Егерь и охотникъ зашагали. Охотникъ то и дѣло останавливался, рвалъ чернику и ѣлъ ее.
— Какая вкусная ягода, ежели ее прямо съ кустовъ снимать, — говорилъ онъ. — Одно только, что вотъ наклоняться надо, а я страсть какъ усталъ.
— Непривычны къ ходьбѣ стало быть, ваше благородіе.
— Какая же привычка? Откуда? Занятія мои — письменныя, все больше сидишь. Ну, вечеромъ поѣдешь куда-нибудь въ загородный садъ и тамъ развѣ сдѣлаешь легкій моціонъ. Да и тамъ больше сидишь въ креслѣ и смотришь представленіе. Въ антрактахъ развѣ пройдешься по саду.

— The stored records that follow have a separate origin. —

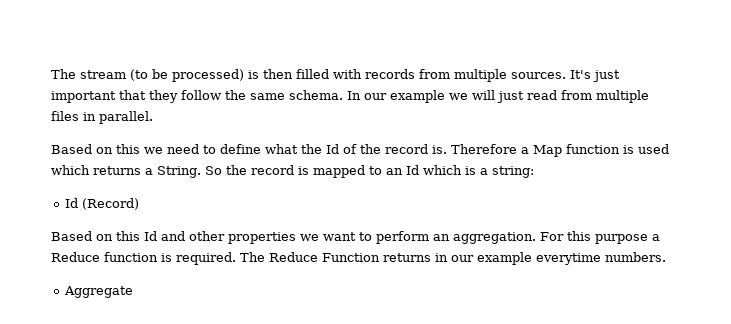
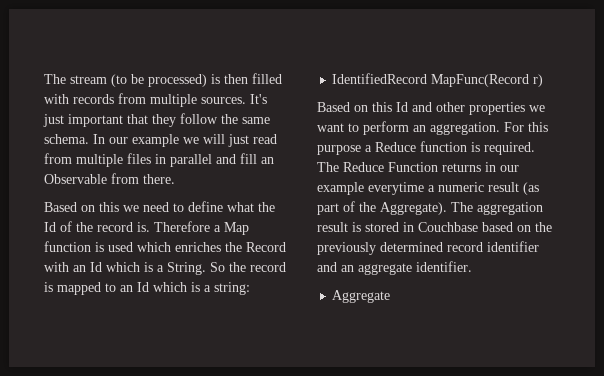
[99,111,153,124] parallel. -> [170,153,274,167] [44,173,175,184] parallel and fill an Observable from there.
[93,166,141,175] returns -> [175,242,286,252] [44,262,153,272] enriches the Record with an Id which is
[65,198,140,210] Id (Record) -> [332,73,544,87] IdentifiedRecord MapFunc(Record r)
[605,252,666,262] numbers. -> [428,182,539,195] [317,201,543,215] [317,222,552,232] [317,241,539,255] [317,261,472,275] a numeric result (as part of the Aggregate). The aggregation result is stored in Couchbase based on the previously determined record identifier and an aggregate identifier.

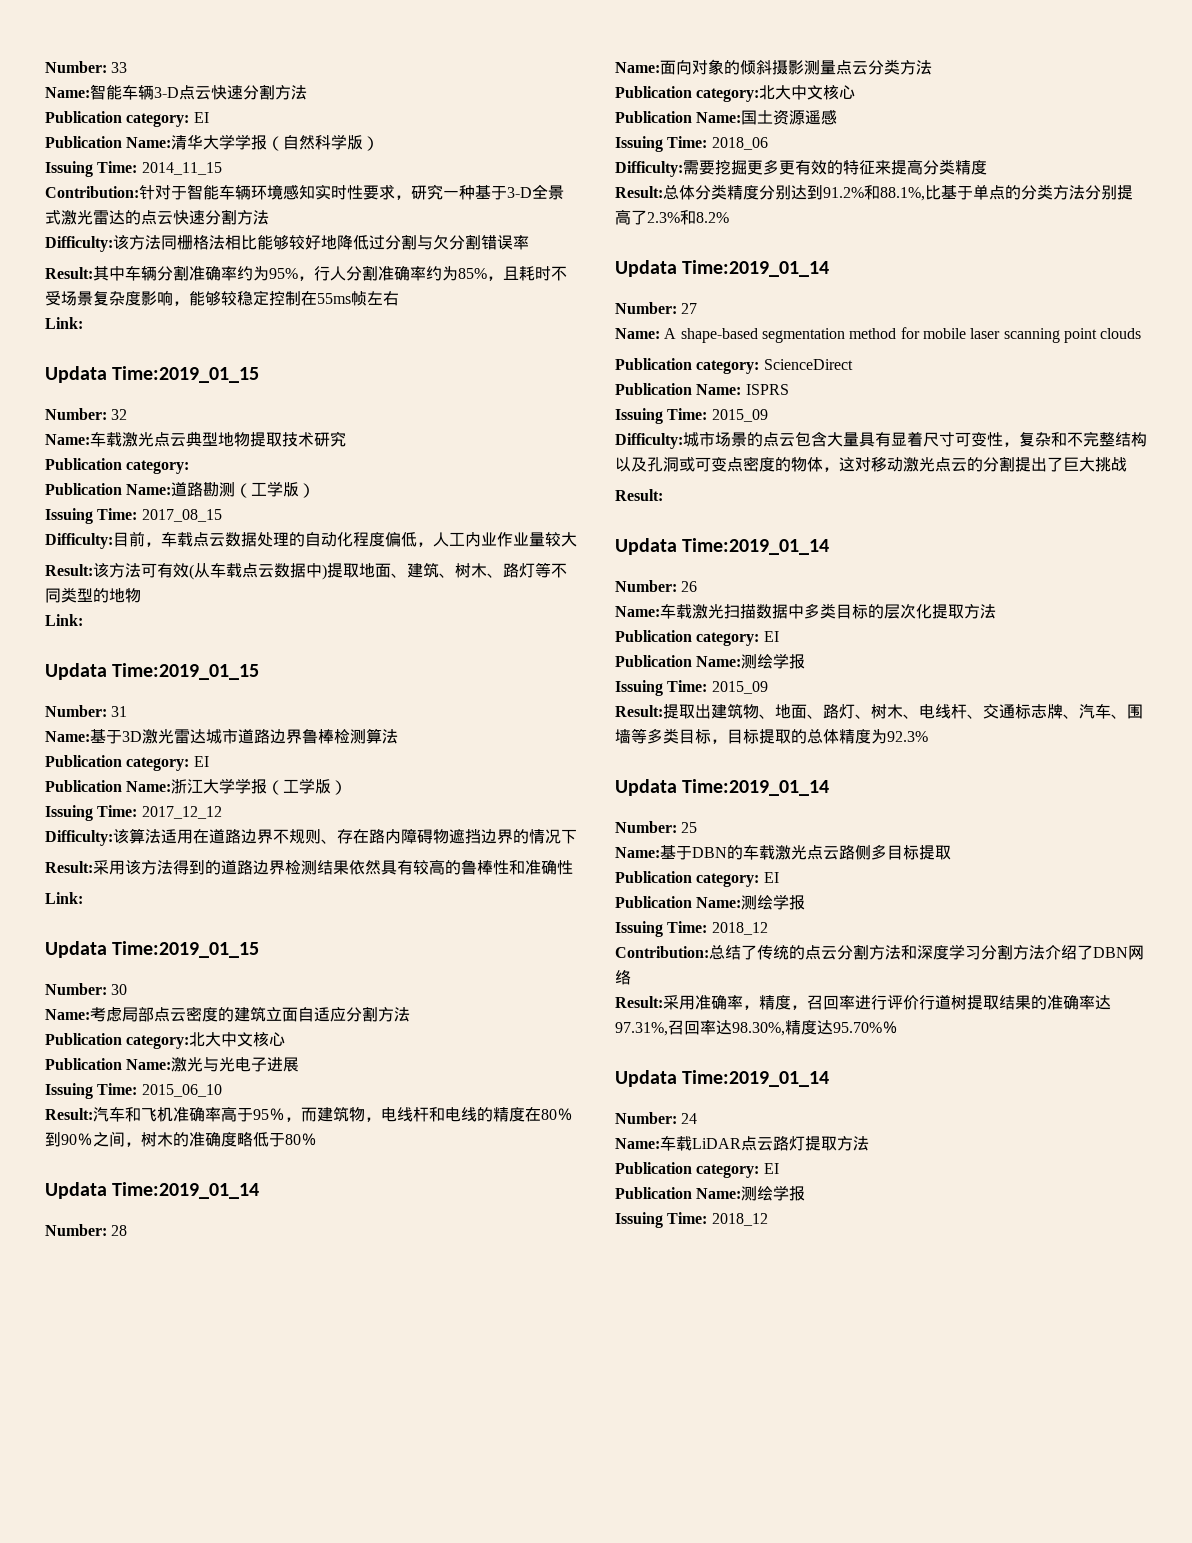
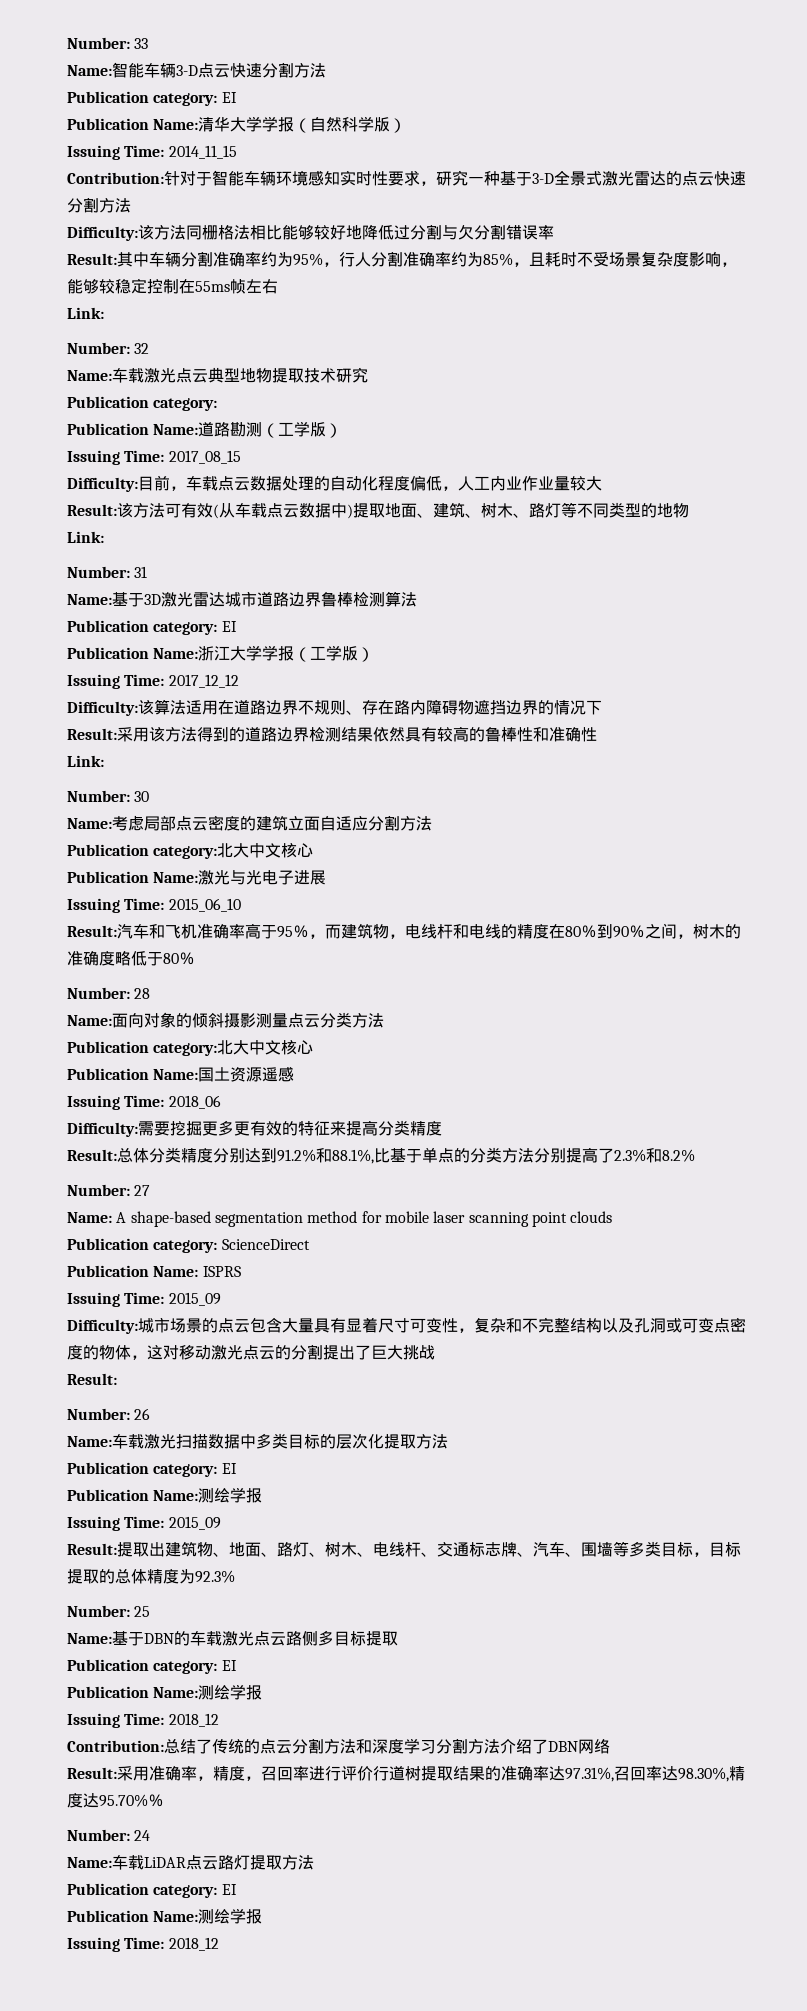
[45,366,260,383] // Updata Time:2019_01_15 -> (104, 313) none
[45,663,260,680] // Updata Time:2019_01_15 -> (104, 537) none
[45,941,260,958] // Updata Time:2019_01_15 -> (104, 761) none
[45,1182,260,1199] // Updata Time:2019_01_14 -> (195, 958) none
[615,260,830,277] // Updata Time:2019_01_14 -> (695, 1155) none
[615,538,830,555] // Updata Time:2019_01_14 -> (117, 1379) none
[615,779,830,796] // Updata Time:2019_01_14 -> (235, 1576) none
[615,1070,830,1087] // Updata Time:2019_01_14 -> (164, 1800) none

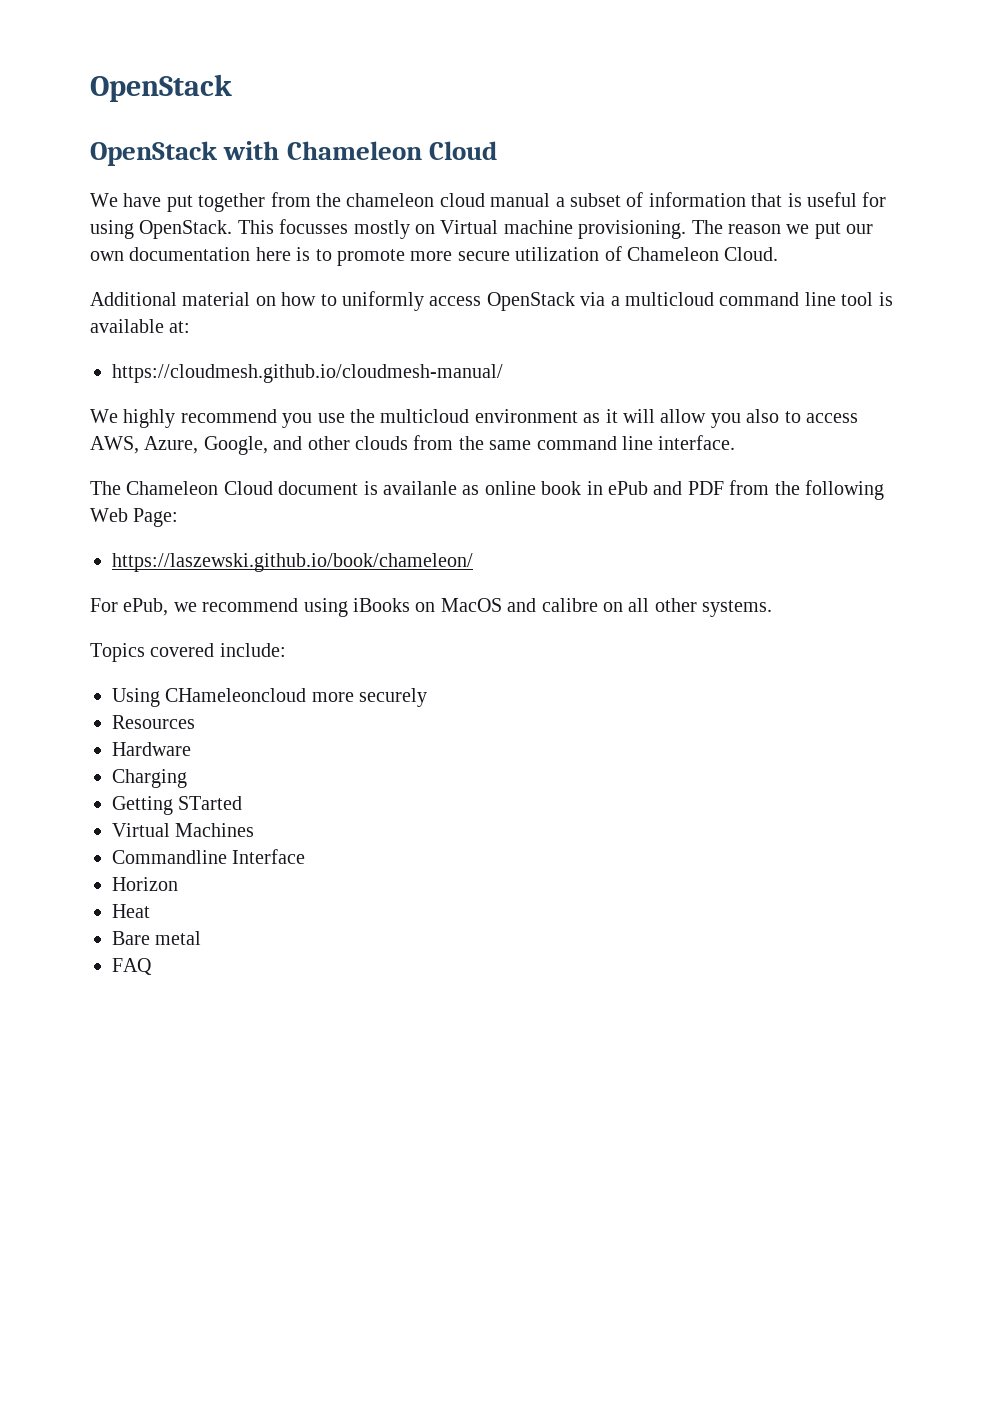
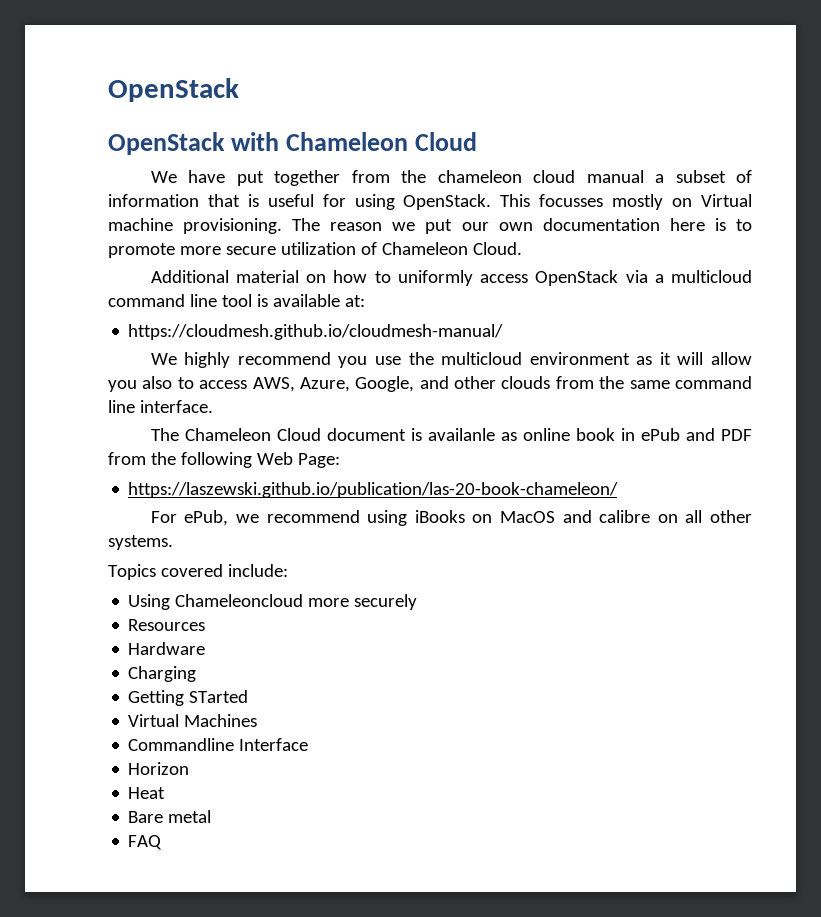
[112,553,473,572] https://laszewski.github.io/book/chameleon/ -> [128,482,619,498] https://laszewski.github.io/publication/las-20-book-chameleon/
[165,688,307,702] CHameleoncloud -> [175,594,304,607] Chameleoncloud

— Привыкать надо, ваша милость, къ ходьбѣ-то.
— Да, да… То же самое мнѣ и докторъ говоритъ. «Вы, говоритъ, охотой займитесь». Вотъ по его-то совѣту я и записался въ общество охотниковъ.
— Охота, коли ежели кто къ ней пристрастится, да настоящимъ манеромъ займется — любопытная вещь. Не оторвался бы, — произнесъ егерь.
— Я привыкну. Непремѣнно къ зимѣ привыкну, — отвѣчалъ охотникъ.
— Зимой у васъ зайцевъ много. Облаву будемъ дѣлать.
— Да, да… На зайцевъ должно быть очень интересно… Скоро мы, однако, дойдемъ? У меня ноги подламываются.